• **REQUIRED ACTION**
Go through the material and copy each line in which the word "executable" shows up.

### EXTRACTED ENTRIES

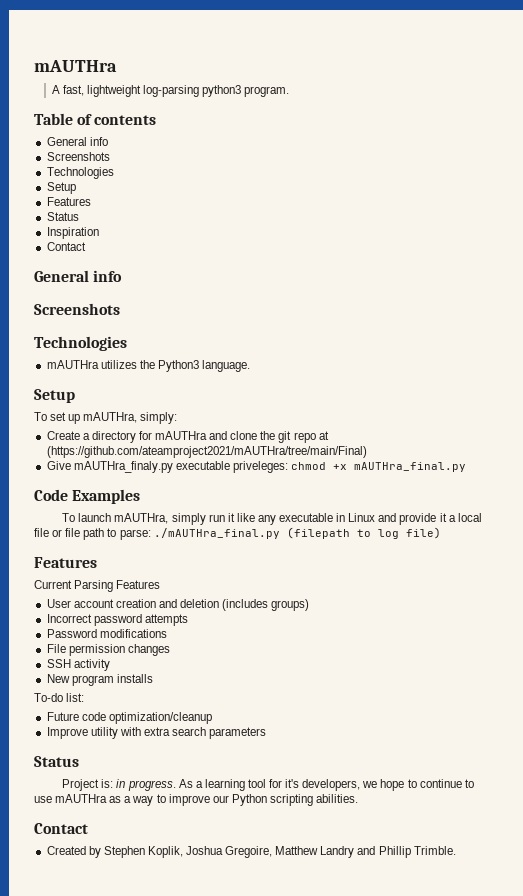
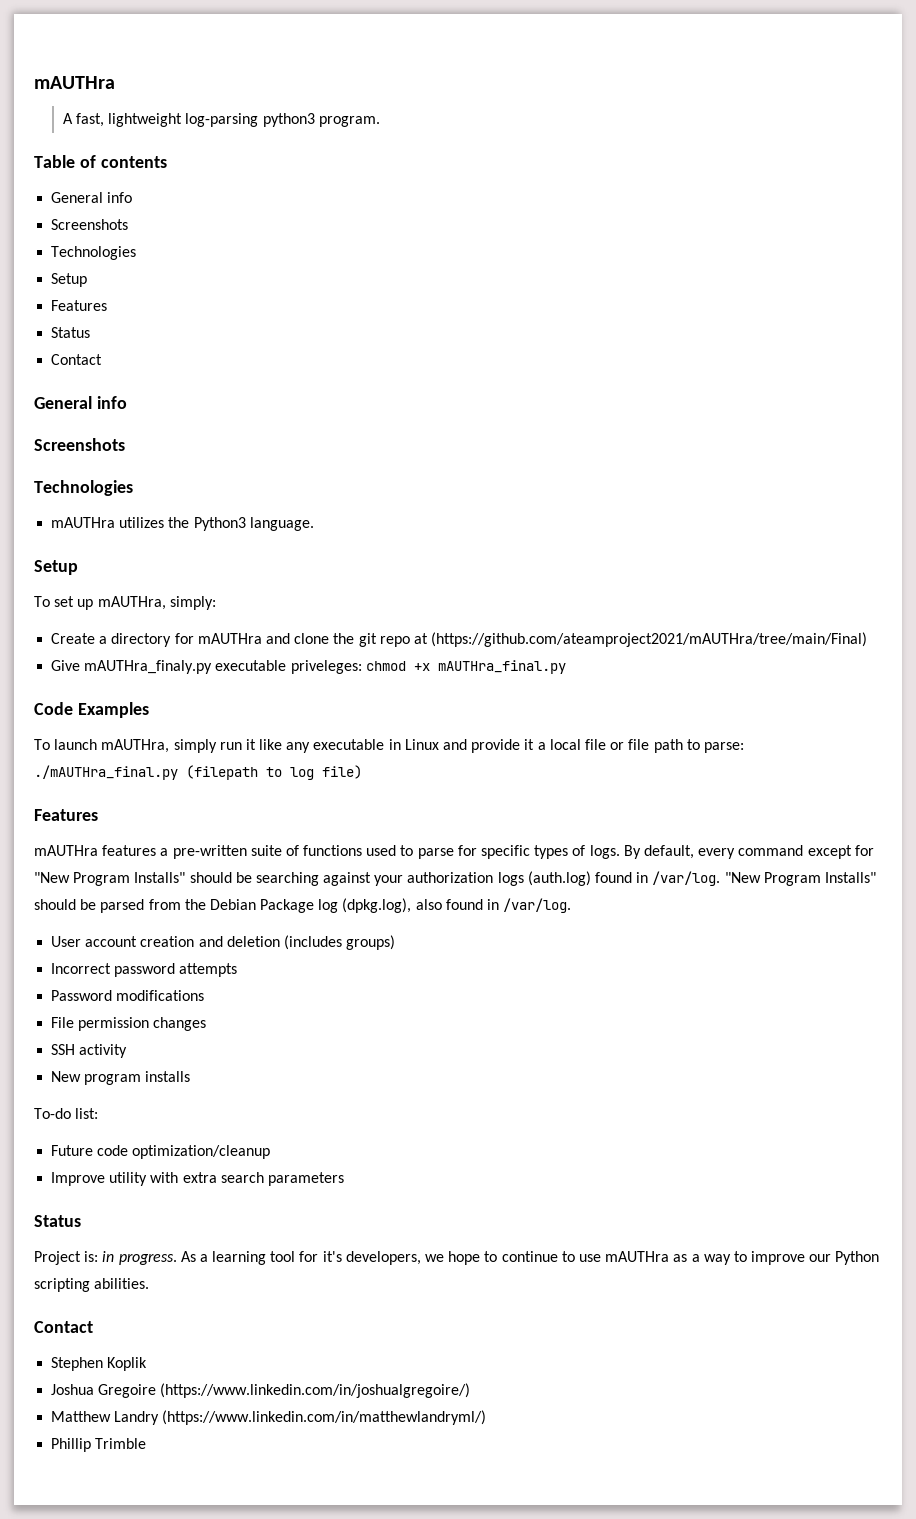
[46,227,99,239] // Inspiration -> (91, 332) none
[34,580,161,592] Current Parsing Features -> [34,845,874,859] [34,871,876,886] [34,898,572,913] mAUTHra features a pre-written suite of functions used to parse for specific types of logs. By default, every command except for "New Program Installs" should be searching against your authorization logs (auth.log) found in /var/log. "New Program Installs" should be parsed from the Debian Package log (dpkg.log), also found in /var/log.
[46,846,456,858] Created by Stephen Koplik, Joshua Gregoire, Matthew Landry and Phillip Trimble. -> [51,1357,148,1371] [51,1383,471,1398] [51,1410,487,1425] [51,1438,147,1452] Stephen Koplik // Joshua Gregoire (https://www.linkedin.com/in/joshualgregoire/) // Matthew Landry (https://www.linkedin.com/in/matthewlandryml/) // Phillip Trimble

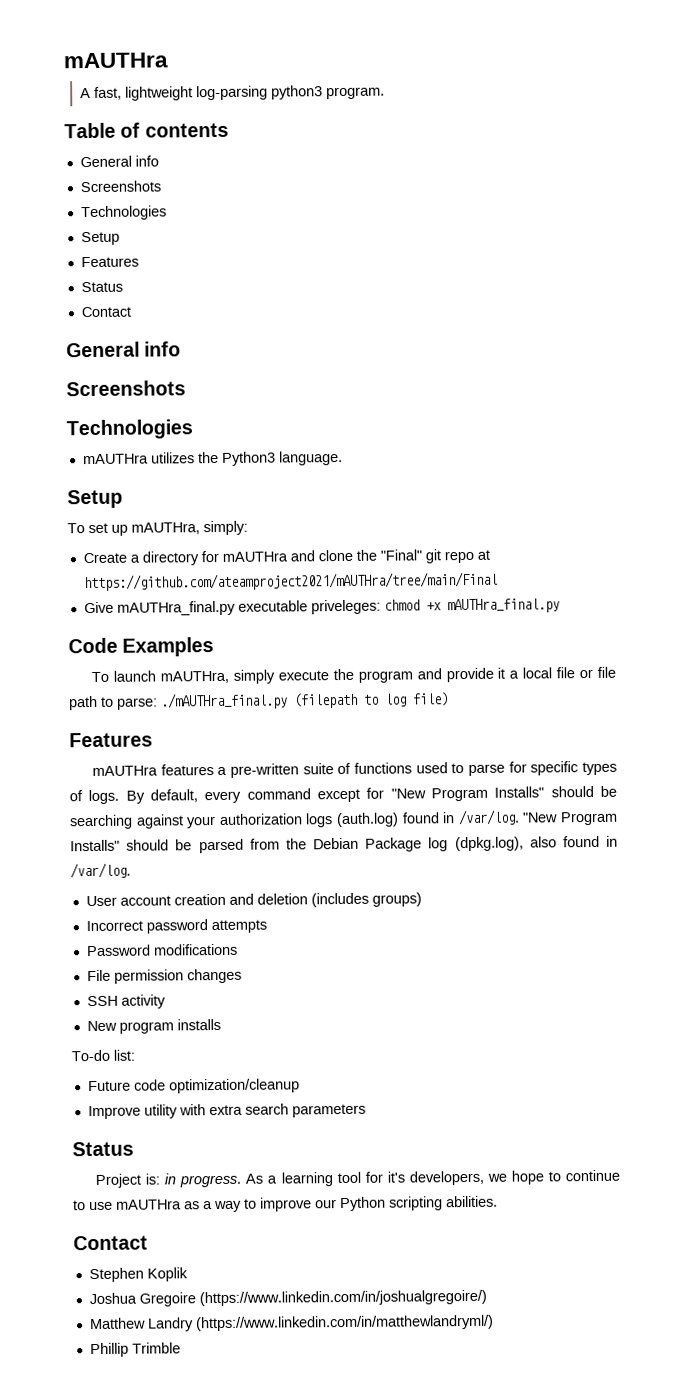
(355, 638) none -> [379,549,422,561] "Final"
[431,632,868,647] (https://github.com/ateamproject2021/mAUTHra/tree/main/Final) -> [83,571,498,592] https://github.com/ateamproject2021/mAUTHra/tree/main/Final
[84,660,213,674] mAUTHra_finaly.py -> [116,600,236,616] mAUTHra_final.py
[219,739,439,753] run it like any executable in Linux -> [277,668,413,683] execute the program

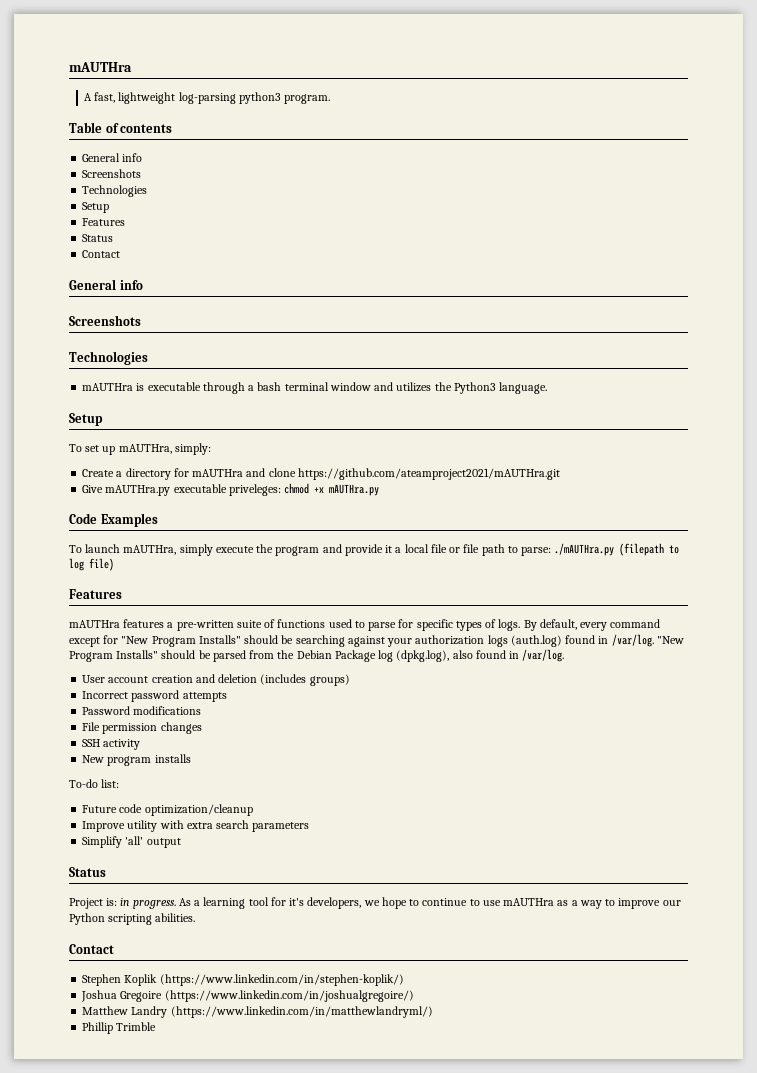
(149, 459) none -> [136,382,394,394] is executable through a bash terminal window and
[355,549,490,564] [83,571,498,592] the "Final" git repo at https://github.com/ateamproject2021/mAUTHra/tree/main/Final -> [297,468,560,480] https://github.com/ateamproject2021/mAUTHra.git
[116,600,236,616] mAUTHra_final.py -> [105,485,171,496] mAUTHra.py
[446,598,560,614] mAUTHra_final.py -> [329,484,380,496] mAUTHra.py
[160,692,288,710] ./mAUTHra_final.py -> [554,543,615,556] ./mAUTHra.py
(366, 1110) none -> [82,836,181,848] // Simplify 'all' output
(188, 1274) none -> [159,974,404,986] (https://www.linkedin.com/in/stephen-koplik/)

######

• **WRITTEN SOLUTION**
[219,739,439,753] run it like any executable in Linux -> [277,668,413,683] execute the program
(149, 459) none -> [136,382,394,394] is executable through a bash terminal window and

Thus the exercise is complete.